Las hermanas Clarisas Capuchinas nos envían una carta ilustrándonos con sus reflexiones sobre el encuentro con Cristo en los Sacramentos. Nuestro mundo y cada uno de nosotros somos perpetuos buscadores de Dios, muchas veces sin saberlo.
“Todos sabemos que tenemos dos vidas: la vida humana y la divina. Ese niño que nace es pura gratuidad, depende de la buena voluntad de los demás. Sus padres lo cuidarán con el cariño propio de unos padres que se casaron por amor y con la ilusión de colaborar con Dios en la creación de otros seres. Los papas le dan el ser físico y Dios le infunde el alma o vida espiritual. Al ser bautizado, Dios lo hace su hijo y empieza a vivir esa vida divina que llamamos Gracia.
Pasan los años y ese niño va madurando y entra a formar parte en la sociedad. Los papas sienten la necesidad de que ese niño crezca también en su espíritu y, para ello recibe el sacramento de la Confirmación, que es el sacramento de la madurez cristiana.
Sin alimento el niño no puede vivir, por eso sus padres tratan de alimentarlo. Los padres piensan que también su espíritu tiene que tomar alimento más fuerte que cuando era pequeño. Y llega el gran día de la Primera Comunión. ¿Qué es la Comunión? Es Jesucristo resucitado que se hace alimento para darnos su mismo ser divino y humano.

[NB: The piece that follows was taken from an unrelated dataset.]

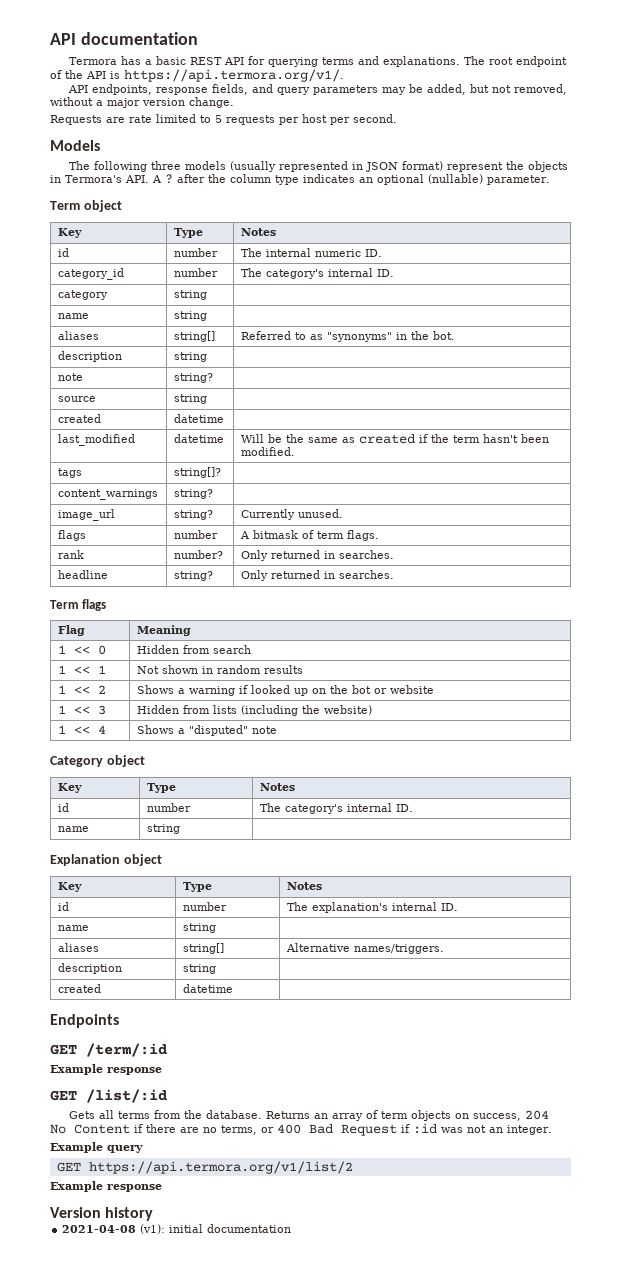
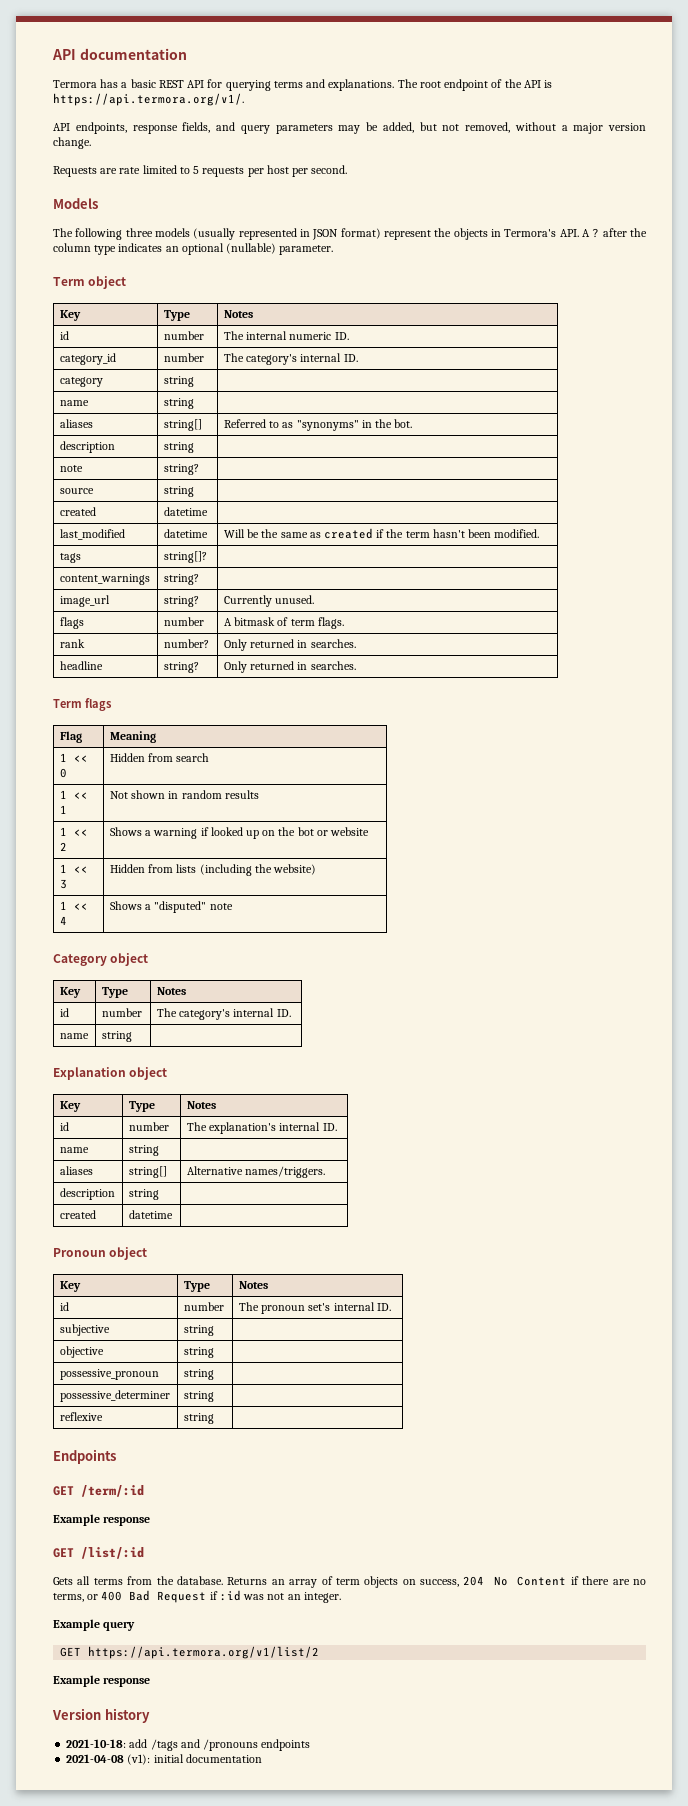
(233, 988) none -> [53,1247,148,1260] [59,1281,81,1292] [183,1281,210,1292] [238,1281,268,1289] [59,1302,69,1311] [183,1302,224,1311] [238,1302,391,1314] [59,1324,110,1336] [183,1325,214,1336] [59,1346,104,1358] [183,1347,214,1358] [59,1369,159,1380] [183,1369,214,1380] [59,1390,170,1402] [183,1391,214,1402] [59,1412,103,1421] [183,1413,214,1424] // Pronoun object // Key | Type | Notes // id | number | The pronoun set's internal ID. // subjective | string | // objective | string | // possessive_pronoun | string | // possessive_determiner | string | // reflexive | string |
(154, 1214) none -> [66,1739,311,1751] // 2021-10-18: add /tags and /pronouns endpoints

Pasa el tiempo y ese niño, ese joven y ese hombre quieren celebrar su matrimonio católico. Ellos se sienten llamados a vivir de la gratuidad del amor mutuo. Los lazos que los unen son frágiles porque dependen de la libertad. Se hace una experiencia que escapa al hombre y a la mujer, la de la garantía de la fidelidad.
Ellos invocan una fuerza superior que es Dios. Por el matrimonio, Dios se hace presente entre los esposos. En los momentos difíciles, invocarán a Dios y Él los ayudará a poder dialogar y juntos encontrar la verdad y estrenar de nuevo su amor cristiano.
La enfermedad puede, en cualquier momento, amenazar la vida humana. El hombre percibe su limitación, experimenta su dependencia. El sacramento de la Unción de enfermos expresa el poder salvífico de Dios. Este sacramento puede devolver la salud perdida, pero sobre todo nos fortalece para superar las fuerzas del mal que, en esos momentos, luchan para apartarnos de Dios.
En todo ser humano laten dos fuerzas: la ruptura culpable con los otros y la ruptura con Dios. El ser humano se siente dividido y perdido. Anhela la redención y reconciliación con todo. Dios le ofrece, a través de su Iglesia, el sacramento de la Reconciliación (penitencia). Es ahí donde el hombre experimenta el perdón de Dios y el encuentro del hijo pródigo y el padre bondadoso, que vive esperando el regreso de su hijo que se va tras dioses falsos y pasajeros que, lejos de llenar ese vacío de infinito que todos llevamos dentro, tratan de ahogarlo como experimentó San Agustín de Hipona: “Señor, nos has hecho para ti y nuestro corazón está inquieto hasta que te posea”.